#### WHAT IS EXPECTED:
Scan the data below for lines holding the word "PERFUME", and copy each line found.

(DATA FOR THIS EXERCISE)

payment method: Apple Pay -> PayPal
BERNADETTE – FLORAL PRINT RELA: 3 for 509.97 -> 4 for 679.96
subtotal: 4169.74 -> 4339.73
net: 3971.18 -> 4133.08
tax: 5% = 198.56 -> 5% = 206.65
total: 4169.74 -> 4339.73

(End DATA FOR THIS EXERCISE)
(DATA FOR THIS EXERCISE)

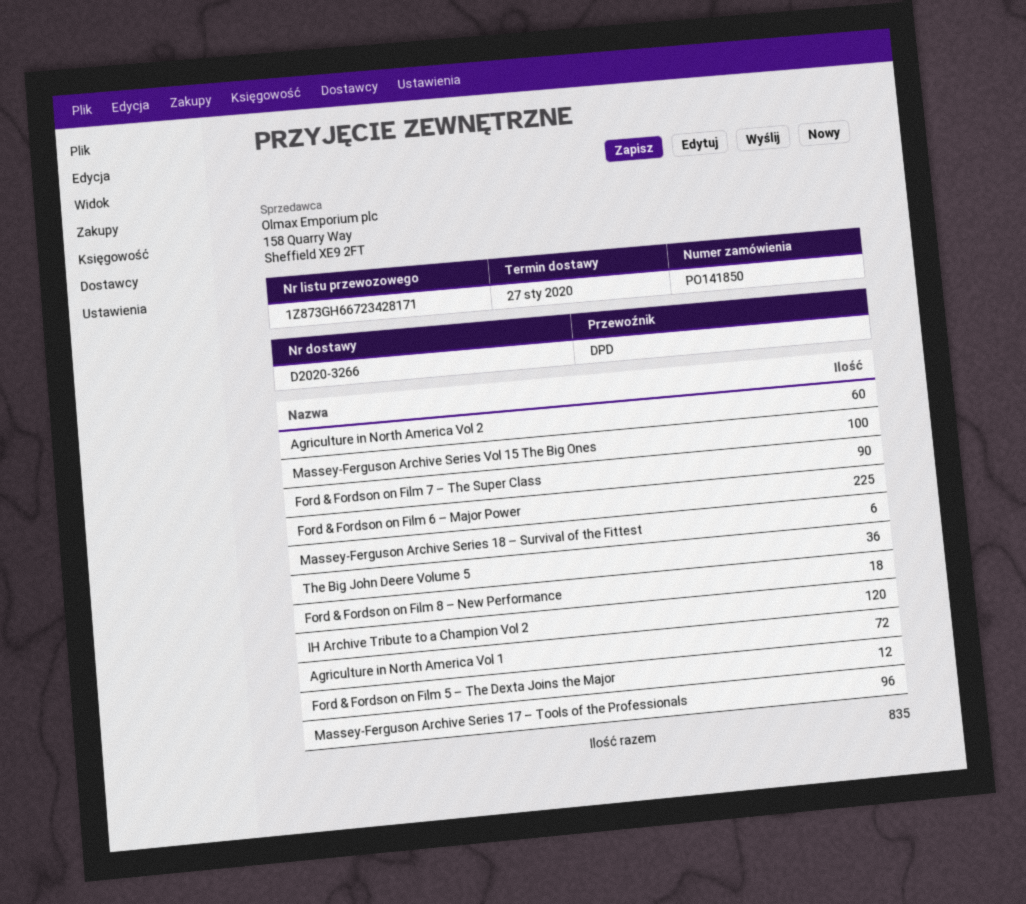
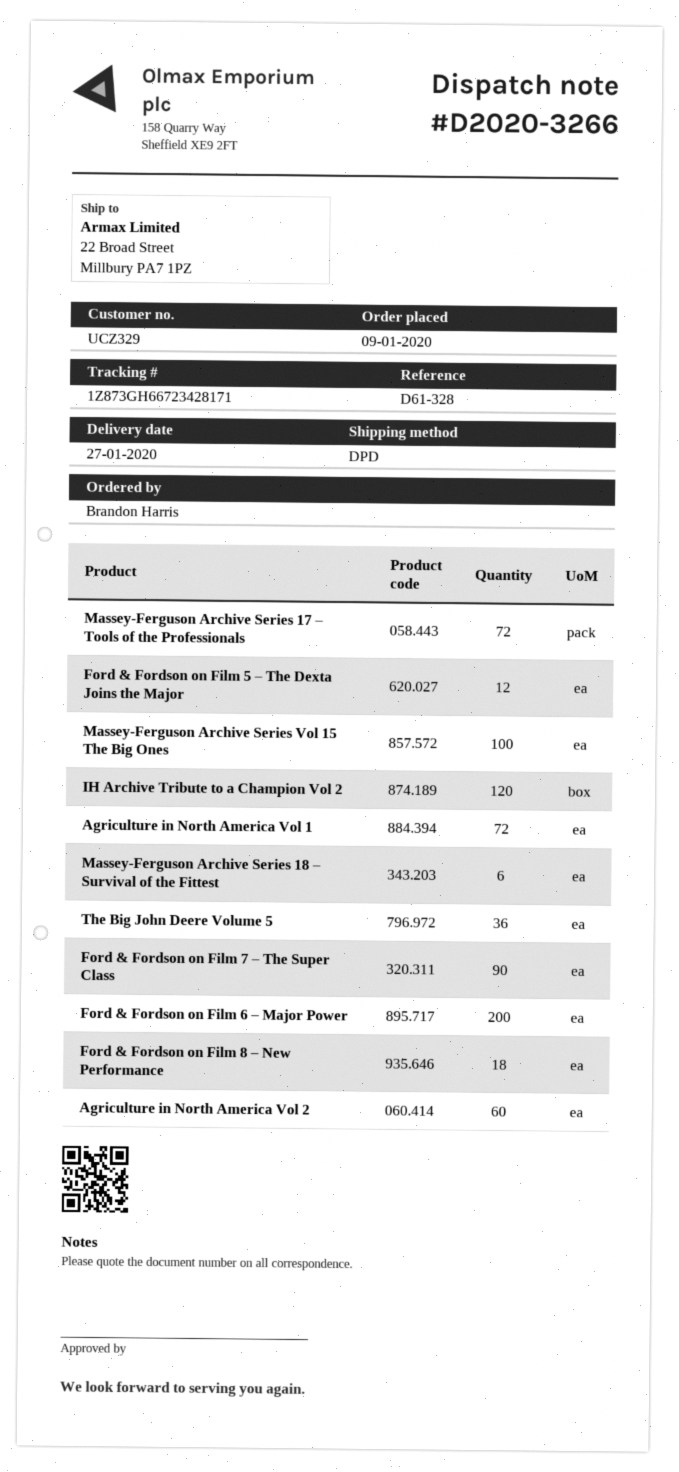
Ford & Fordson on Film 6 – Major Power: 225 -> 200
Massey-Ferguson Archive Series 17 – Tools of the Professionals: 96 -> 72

(End DATA FOR THIS EXERCISE)
(DATA FOR THIS EXERCISE)

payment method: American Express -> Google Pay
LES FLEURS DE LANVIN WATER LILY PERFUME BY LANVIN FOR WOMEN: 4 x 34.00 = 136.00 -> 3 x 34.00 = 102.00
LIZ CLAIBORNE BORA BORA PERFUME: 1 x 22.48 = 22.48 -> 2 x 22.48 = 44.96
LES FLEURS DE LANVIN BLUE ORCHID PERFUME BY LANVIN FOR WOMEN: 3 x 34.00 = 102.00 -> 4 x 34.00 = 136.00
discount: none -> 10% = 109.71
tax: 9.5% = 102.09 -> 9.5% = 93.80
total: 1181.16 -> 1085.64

(End DATA FOR THIS EXERCISE)

#### RESULT OF THE EXERCISE:
LES FLEURS DE LANVIN WATER LILY PERFUME BY LANVIN FOR WOMEN: 4 x 34.00 = 136.00 -> 3 x 34.00 = 102.00
LIZ CLAIBORNE BORA BORA PERFUME: 1 x 22.48 = 22.48 -> 2 x 22.48 = 44.96
LES FLEURS DE LANVIN BLUE ORCHID PERFUME BY LANVIN FOR WOMEN: 3 x 34.00 = 102.00 -> 4 x 34.00 = 136.00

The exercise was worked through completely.